Harry se tenait en face d'elle, pâle et enragé, le visage constellé de sang séché, "Si tu crois si peu en nous alors tu n'es pas quelqu'un dont j'ai besoin de l'aide."
Elle était assise à côté de Tonks, qui fixait Hermione avec réserve, la suspicion dans ses yeux. "Combien de gens as-tu tué aujourd'hui, Hermione ? Dix ? Quinze ? Le sais-tu seulement ?"

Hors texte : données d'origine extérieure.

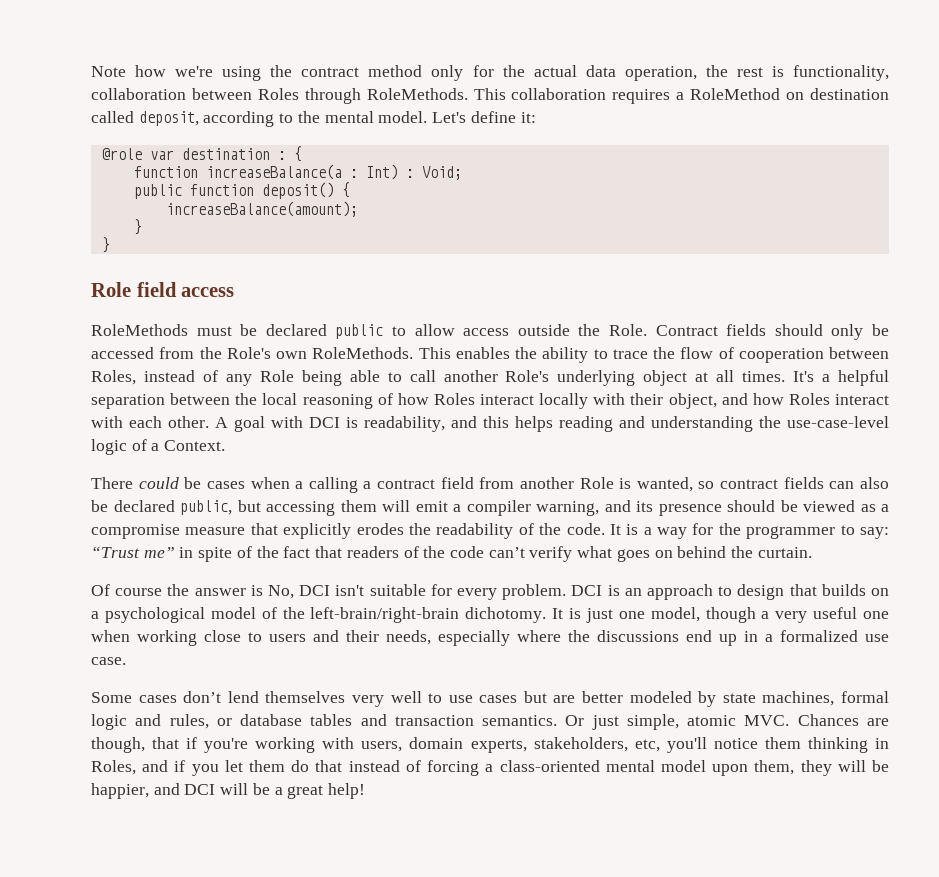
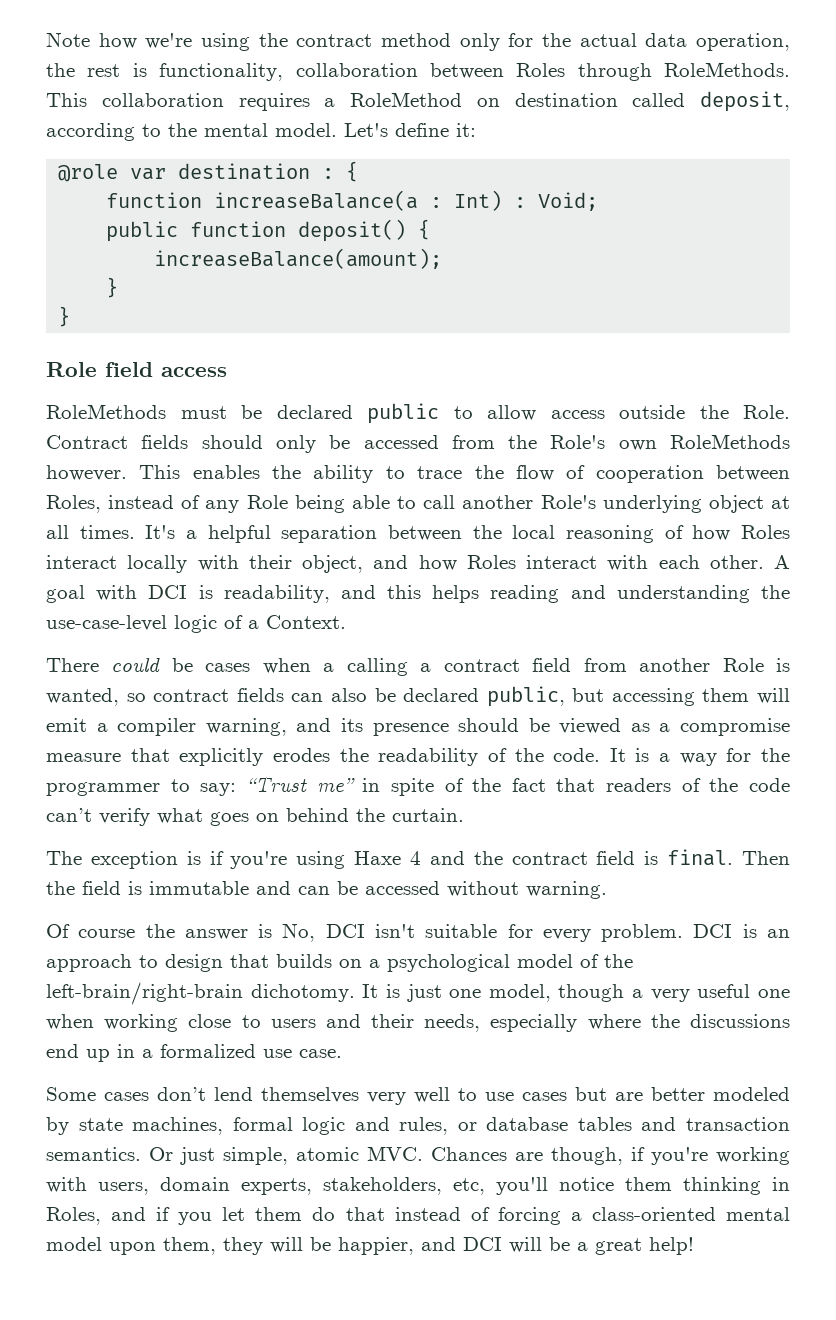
- Contract fields should only be accessed from the Role's own RoleMethods.
+ Contract fields should only be accessed from the Role's own RoleMethods however.
+ The exception is if you're using Haxe 4 and the contract field is final. Then the field is immutable and can be accessed without warning.
- Or just simple, atomic MVC. Chances are though, that if you're working with users, domain experts, stakeholders, etc, you'll notice them thinking in Roles, and if you let them do that instead of forcing a class-oriented mental model upon them, they will be happier, and DCI will be a great help!
+ Or just simple, atomic MVC. Chances are though, if you're working with users, domain experts, stakeholders, etc, you'll notice them thinking in Roles, and if you let them do that instead of forcing a class-oriented mental model upon them, they will be happier, and DCI will be a great help!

Minerva McGonagall, s'agrippant à une tasse de thé, la voix tremblante, "Tu n'es pas une pécheresse ; ce n'est pas un destin que tu mérites. Et pourtant, il semble que c'est comme si tu étais déterminée à essayer de te damner si ça signifie la victoire."
Sa propre voix, "Si mon âme est le prix à payer pour les protéger… pour te protéger. Ce n'est… Ce n'est pas un prix. C'est une affaire."
"Tu es à moi. Tu t'es jurée à moi," grogna-il à son oreille.
Severus, la regardant froidement, "Si vous y arrivez, vous avez autant de chance de détruire l'Ordre que de le sauver."
Hermione pleurant. "Je suis désolée. Je suis désolée de t'avoir fait ça."
Finalement, Malefoy se tenait au-dessus d'elle, le visage blanc, les yeux brillants de rage. "Je t'ai prévenue. Si quelque chose t'arrives, je vais personnellement anéantir l'Ordre. Ce n'est pas une menace. C'est une promesse. Considère ta survie autant comme une nécessité à la survie de la Résistance qu'à celle de Potter. Si tu meurs, je tuerai chacun d'entre eux jusqu'au dernier."
C'était comme une sensation de chute alors que le passé se libérait, surgissant à travers son esprit et l'avalant.